Sunday, December 21, 2008

Who Hacked the Halls of Congress?

Came across an interesting story about the halls of Congress being hacked in October 2006. Although no one knows or is saying, some speculate that the attack can be traced to the Chinese, who seem to get accused of hacking into a lot of government systems (worldwide). Of course, the Chinese officially deny these allegations.

Shane Harris of the National Journal reported the attack was initially discovered in one office, but cyber-investigators eventually traced it to eight members' offices, where one or more computers were infected. Besides this, seven committee offices, including the Commission on China, Ways and Means and the International Relations Committee were identified as having compromised computers in them. The International Relations Committee (now the Foreign Affairs Committee) had 25 infected computers and an infected server found in it.

The virus discovered was a trojan designed to allow malware (malicious software) to invade government machines and steal information. The investigation revealed that the trojan was probably downloaded by an employee, who clicked on a link in a spam e-mail. This method of dropping a virus on a computer is usually referred to as Phishing.

Phishing attacks are normally designed to steal personal and financial information, which is later used to commit financial crimes and identity theft. While most phishing attacks (from a historical perspective) have been financially motivated, we are now seeing more person/position-targeted attacks. This type of phishing is referred to as spear phishing or whaling. In April, there were reports of spear phishing attacks against corporate executives all over the country.

The unidentified hackers used a wide-array of attack methods and the malware was downloaded from random Internet addresses. It's suspected they were using other infected machines to launch the attacks, which makes the activity even harder to trace. In this latest instance, it makes sense; the intent was to steal confidential and sensitive information.
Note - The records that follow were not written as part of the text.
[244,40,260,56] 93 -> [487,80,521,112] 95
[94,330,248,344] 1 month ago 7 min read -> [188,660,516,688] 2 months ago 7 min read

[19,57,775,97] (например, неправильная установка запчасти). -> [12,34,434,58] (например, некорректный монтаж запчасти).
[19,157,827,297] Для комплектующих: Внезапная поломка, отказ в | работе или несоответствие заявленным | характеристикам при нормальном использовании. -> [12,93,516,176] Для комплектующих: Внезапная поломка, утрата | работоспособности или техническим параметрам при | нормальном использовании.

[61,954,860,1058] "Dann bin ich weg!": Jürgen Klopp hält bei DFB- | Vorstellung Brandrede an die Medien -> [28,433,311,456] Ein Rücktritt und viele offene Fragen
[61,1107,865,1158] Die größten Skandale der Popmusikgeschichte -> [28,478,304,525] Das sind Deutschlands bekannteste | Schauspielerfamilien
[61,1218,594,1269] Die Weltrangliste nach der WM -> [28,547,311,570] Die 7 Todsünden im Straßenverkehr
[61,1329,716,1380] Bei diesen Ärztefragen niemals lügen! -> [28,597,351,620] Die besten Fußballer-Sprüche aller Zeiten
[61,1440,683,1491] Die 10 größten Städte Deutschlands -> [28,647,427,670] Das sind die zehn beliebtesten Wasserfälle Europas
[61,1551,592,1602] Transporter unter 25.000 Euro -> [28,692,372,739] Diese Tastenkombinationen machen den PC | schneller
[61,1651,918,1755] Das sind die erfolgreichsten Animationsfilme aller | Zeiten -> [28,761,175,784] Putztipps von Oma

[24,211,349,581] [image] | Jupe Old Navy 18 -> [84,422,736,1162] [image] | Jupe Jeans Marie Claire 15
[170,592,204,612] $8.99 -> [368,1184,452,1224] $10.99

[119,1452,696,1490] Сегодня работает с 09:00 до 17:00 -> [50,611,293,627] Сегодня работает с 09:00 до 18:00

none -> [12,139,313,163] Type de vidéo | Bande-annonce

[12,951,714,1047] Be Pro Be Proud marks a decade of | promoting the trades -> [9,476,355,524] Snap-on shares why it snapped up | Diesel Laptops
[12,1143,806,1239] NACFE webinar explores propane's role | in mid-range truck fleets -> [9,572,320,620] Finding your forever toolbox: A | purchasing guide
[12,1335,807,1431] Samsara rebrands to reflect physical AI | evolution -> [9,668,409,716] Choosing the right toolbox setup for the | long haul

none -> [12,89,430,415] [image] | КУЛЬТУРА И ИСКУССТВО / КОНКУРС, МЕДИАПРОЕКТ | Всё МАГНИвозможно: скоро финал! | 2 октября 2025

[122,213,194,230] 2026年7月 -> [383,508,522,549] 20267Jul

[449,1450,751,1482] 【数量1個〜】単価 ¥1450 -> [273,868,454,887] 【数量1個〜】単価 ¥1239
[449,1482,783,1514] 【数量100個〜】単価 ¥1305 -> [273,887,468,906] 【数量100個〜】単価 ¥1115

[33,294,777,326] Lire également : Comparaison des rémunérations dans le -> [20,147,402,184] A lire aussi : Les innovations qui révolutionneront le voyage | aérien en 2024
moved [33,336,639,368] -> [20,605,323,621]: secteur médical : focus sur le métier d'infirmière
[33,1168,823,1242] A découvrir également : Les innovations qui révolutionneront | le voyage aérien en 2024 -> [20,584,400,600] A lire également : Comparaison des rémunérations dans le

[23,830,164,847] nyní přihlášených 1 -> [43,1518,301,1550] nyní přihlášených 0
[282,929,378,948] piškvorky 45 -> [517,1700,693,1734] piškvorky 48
The article points out that there is a lot of evidence that the Chinese have "penetrated deeply" into both government and corporate systems.

Just hours before the Olympics, Joel Brenner, the top U.S. counterintelligence official, warned Americans to leave their smart phones and other wireless computer devices at home. He told CBS News that the public security services in China can turn on a cell phone and activate its microphone when the owner thinks it's off. In July, Senator Sam Brownback also warned that China was planning to mount a massive espionage operation on guests staying at major hotels during the Olympics.

Last year there was speculation in the press that Commerce Secretary Carlos Gutierrez's laptop was hacked during a visit to China and the information was used to hack into government computers. Even scarier, rumors abound that Chinese hackers have already attacked power grids and that they are developing a cyber-warfare capability.

The article's conclusion points to a just released Report of the CSIS Commission on Cybersecurity for the 44th Presidency. The study recommends that President Elect Obama establish a Cyber-Security Directorate in the NSC, who would direct a National Office for Cyberspace.

As a mere observer of all of this, I think President Elect Obama needs to take this report seriously. We need to remember (especially while a financial crisis is going on) that besides being a threat to National security, hacking also threatens our financial stability. Although this post points to the Chinese, they certainly aren't the only players in the International hacking game, and the problem it presents isn't going away. Sadly, some believe the problem is getting worse.

There is little doubt that change is needed in the way we address this problem and hopefully this is what will occur.

Sunday, December 14, 2008

Keeping an ID Theft Victim's Information Private is Catching On

Tom Fragala, CEO of Truston Identity Theft Services, started his MyTruston identity theft and recovery product based on the principle that he didn't believe an identity theft victim should have to give up their information to a third-party to protect themselves. After all, most of this information gets stored in a database, which is one of main places (besides trash cans) identity thieves go to steal information.

Information stored on databases is legitimately bought and sold by information brokers all the time. Criminals sometimes pose as having a legitimate interest to access the information. Of course, there have also been cases of dishonest employees selling it without a so-called legitimate purpose. This makes it extremely difficult to determine exactly where any stolen information originally came from. At this point in time, so much information has been stolen, we routinely hear about it being sold in chat rooms right over the Internet.

It didn't make sense to Tom to put all this information in another place, where it could potentially be compromised again. Databases have created an ability to store more information than ever before and transfer it with a click of a mouse.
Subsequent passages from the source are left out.